The Fight for Net Neutrality

Considering this is a class focused largely around the use of the computer and all it has to offer, one thing i thought would be important to discuss is the enormous debate surrounding one of the most significant uses for a computer: The Internet.

With the almost exponential growth of social media, search engines, multi-media sites, and the internet in general, there has been a lot of debate recently on whether Internet Service Providers (ISPs) should be able to offer different rates to customers based on their internet-based content or service type.

Under this mentality, ISPs such as Comcast and Verizon would be able to charge their customers different amounts based on the websites they used and how they used them. This tiered internet model would resemble the current cable model, in which a user is charged extra to access certain content like Showtime or HBO. For example, a user who uses the internet for only one purpose, such as researching information on Google, would be charged for less internet speed than a person who used it for several purposes, such as researching and high speed media streaming sites. This would consequently carve the internet into a tiered information highway.

A large contributing factor to this change in mindset, is the growing number of cord cutters, or people who no longer subscribe to cable and instead get their entertainment from streaming websites such as Netflix, Hulu, and Youtube.

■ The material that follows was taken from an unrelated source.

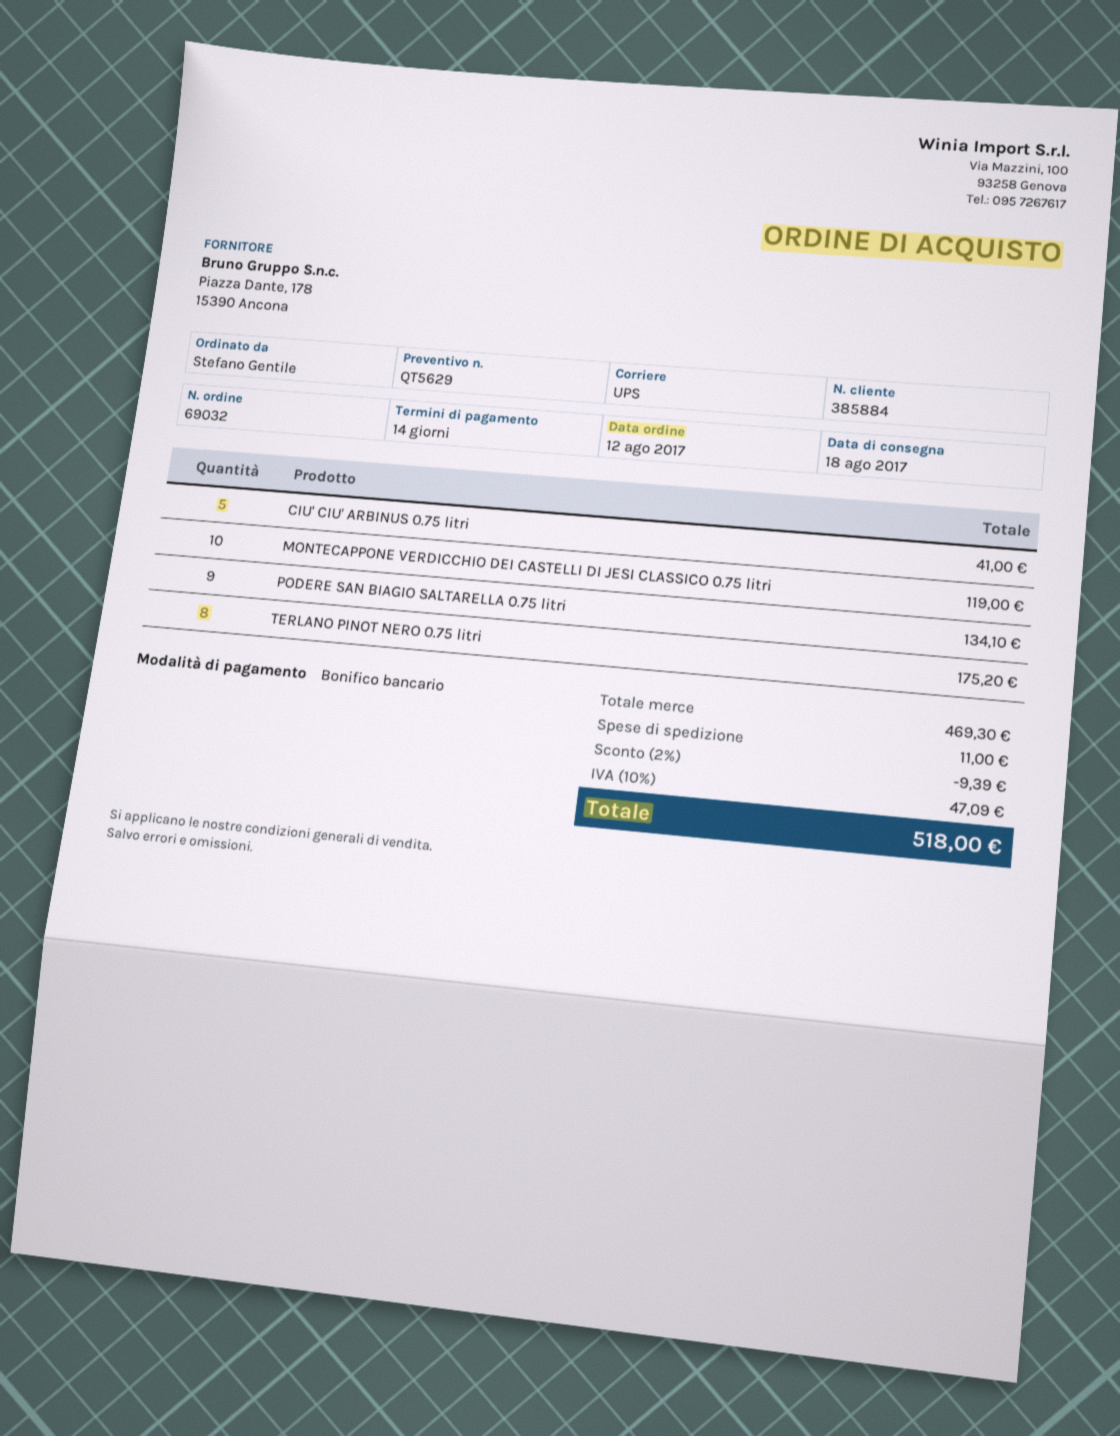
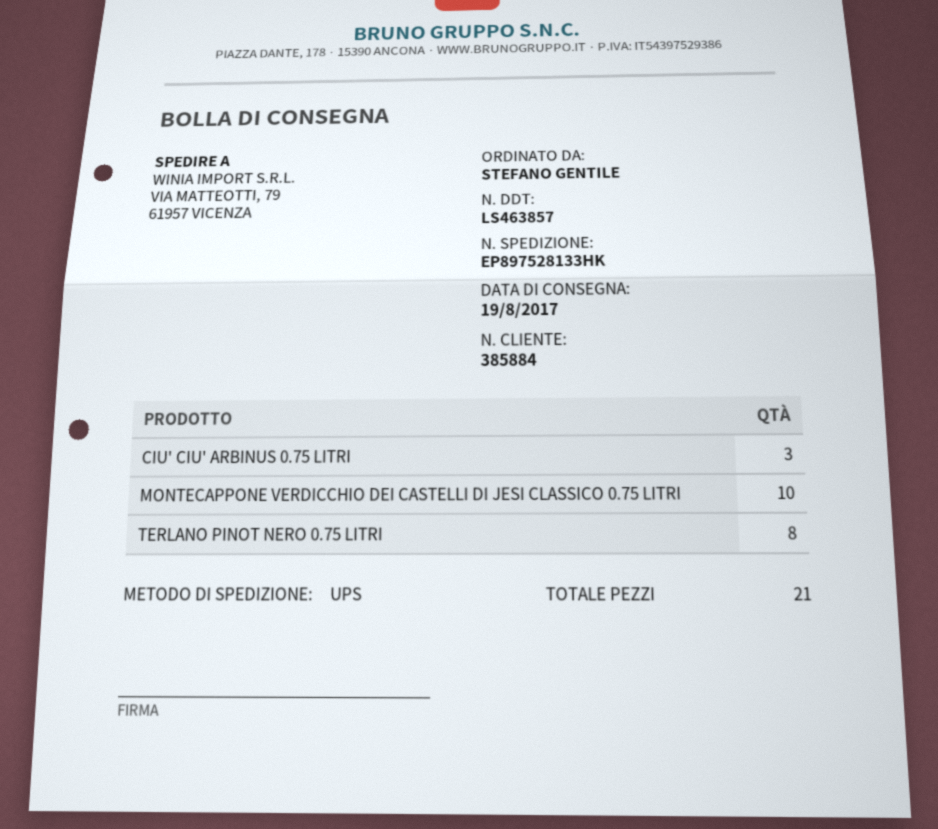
delivery date: 2017-08-18 -> 2017-08-19
CIU' CIU' ARBINUS 0.75 litri: 5 -> 3
PODERE SAN BIAGIO SALTARELLA 0.75 litri: 9 -> none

When one downloads media from a site such as Hulu, the information arrives in packets, delivered by your ISP. Under the net neutrality concept, all of those packets need to be delivered at the same time, at the same speed. If there was no such thing as net neutrality, Hulu would be able to pay your ISP a certain amount to make sure their packets got delivered more efficiently.

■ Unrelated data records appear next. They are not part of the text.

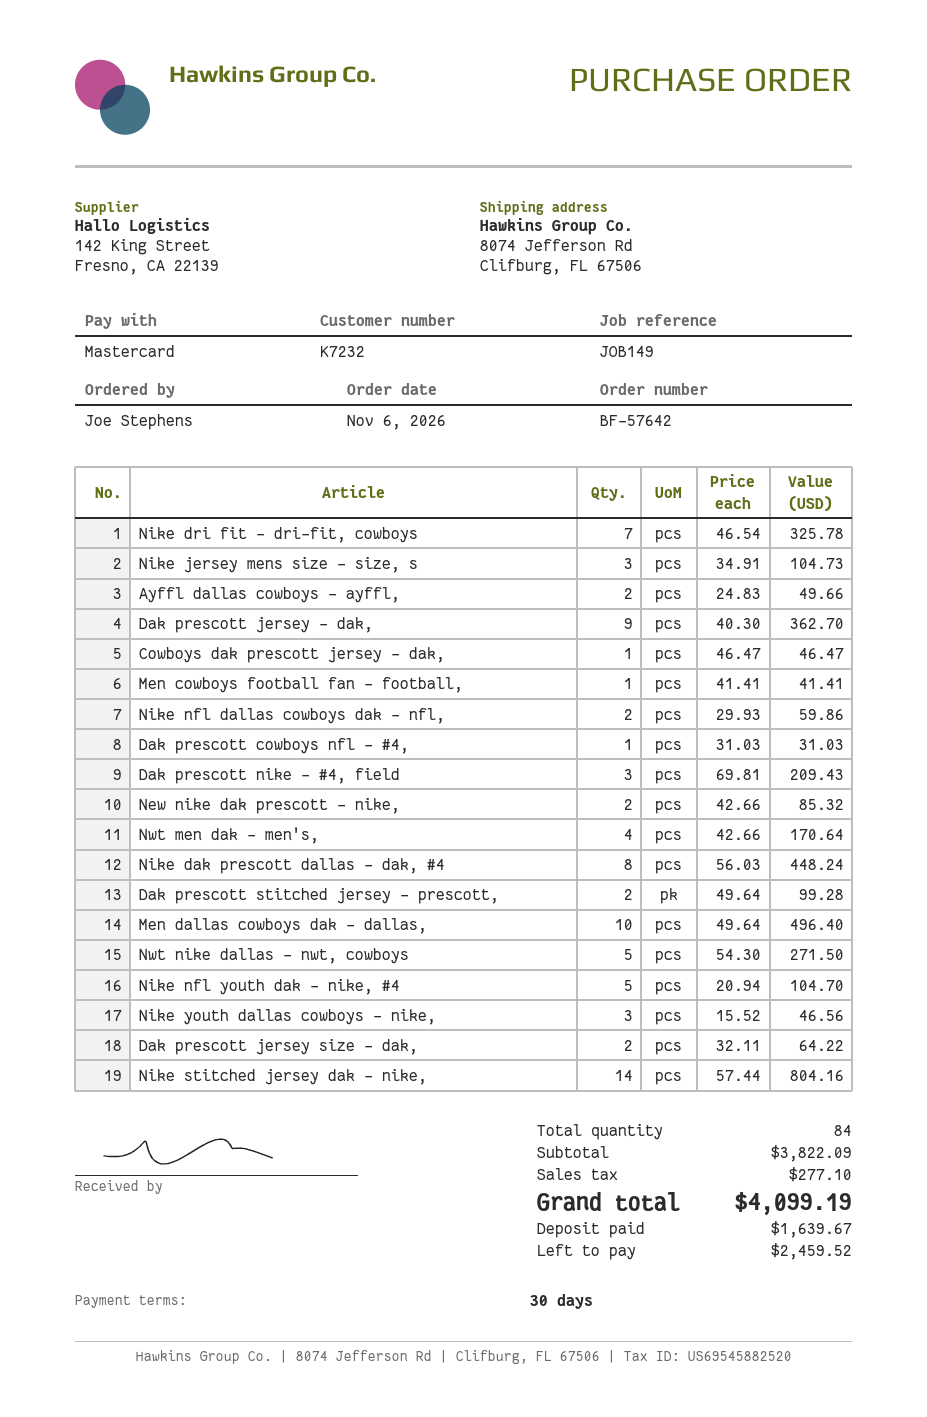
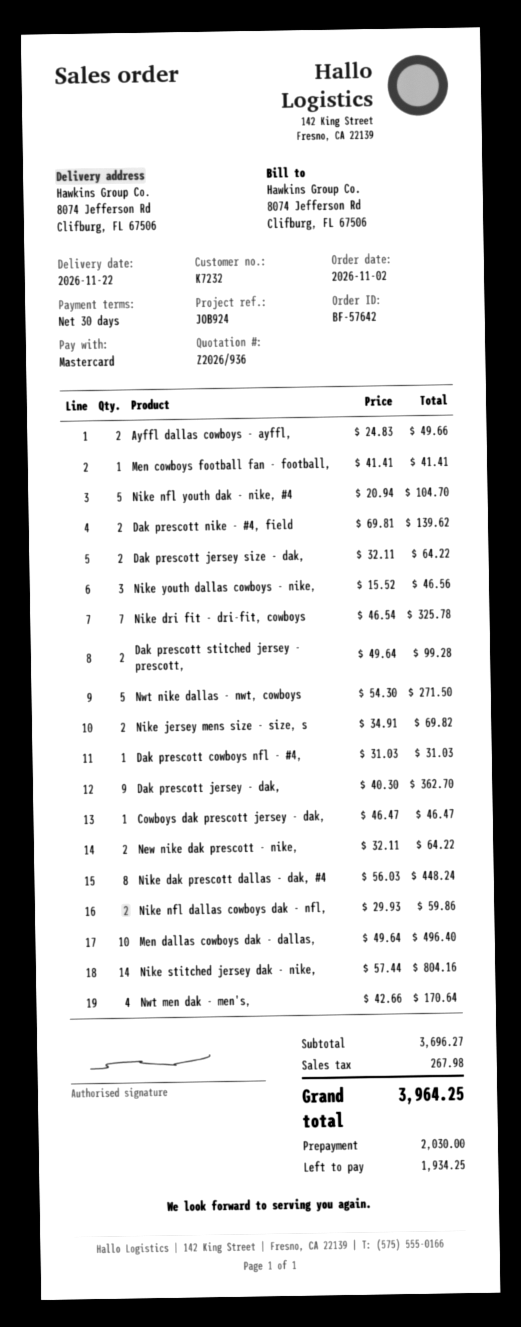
order date: 2026-11-06 -> 2026-11-02
reference: JOB149 -> JOB924
Nike jersey mens size - size, s: 3 x 34.91 = 104.73 -> 2 x 34.91 = 69.82
Dak prescott nike - #4, field: 3 x 69.81 = 209.43 -> 2 x 69.81 = 139.62
New nike dak prescott - nike,: 2 x 42.66 = 85.32 -> 2 x 32.11 = 64.22
subtotal: 3822.09 -> 3696.27
tax: 277.10 -> 267.98
total: 4099.19 -> 3964.25
deposit: 1639.67 -> 2030.00
balance: 2459.52 -> 1934.25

This is significant because it gives your Internet Service Provider an inordinate amount of power over what you are going to consume. Media columnist David Carr is quoted in the New York Times stating, “Who gets to go fast, and who gets to go slow … If my message comes to you really slowly, and another person’s message comes quickly and directly, who is going to be heard?”  And the implications of that run much deeper than just streaming movies from Netflix.

ISPs would be able to slow down your connection to websites that they disagreed with politically, as well as slow down a competitors’ content. This would consequently eliminate the open internet and it’s historical advocacy for free speech.

I feel that this ability to go out into the open internet and be able to research and experience every single thing the internet has to offer ties in closely with Thoreau’s ideology of being an “adventurous student” and focusing on experiential learning. When one goes out into the open internet, they are able to exercise their freedom of speech and right to public knowledge. When one’s options are limited or confined by something, it limits the amount of meaningful experiences they can have, perspectives they can gain and thus their overall knowledge on a topic. This limiting of options is something that i think Thoreau would advise against. While he does have his own elitist views and confines freedoms in his own way, he does believe that being engulfed in an environment without any filters, and with only your experiences is the best way to grow, learn, and truly expand your mind.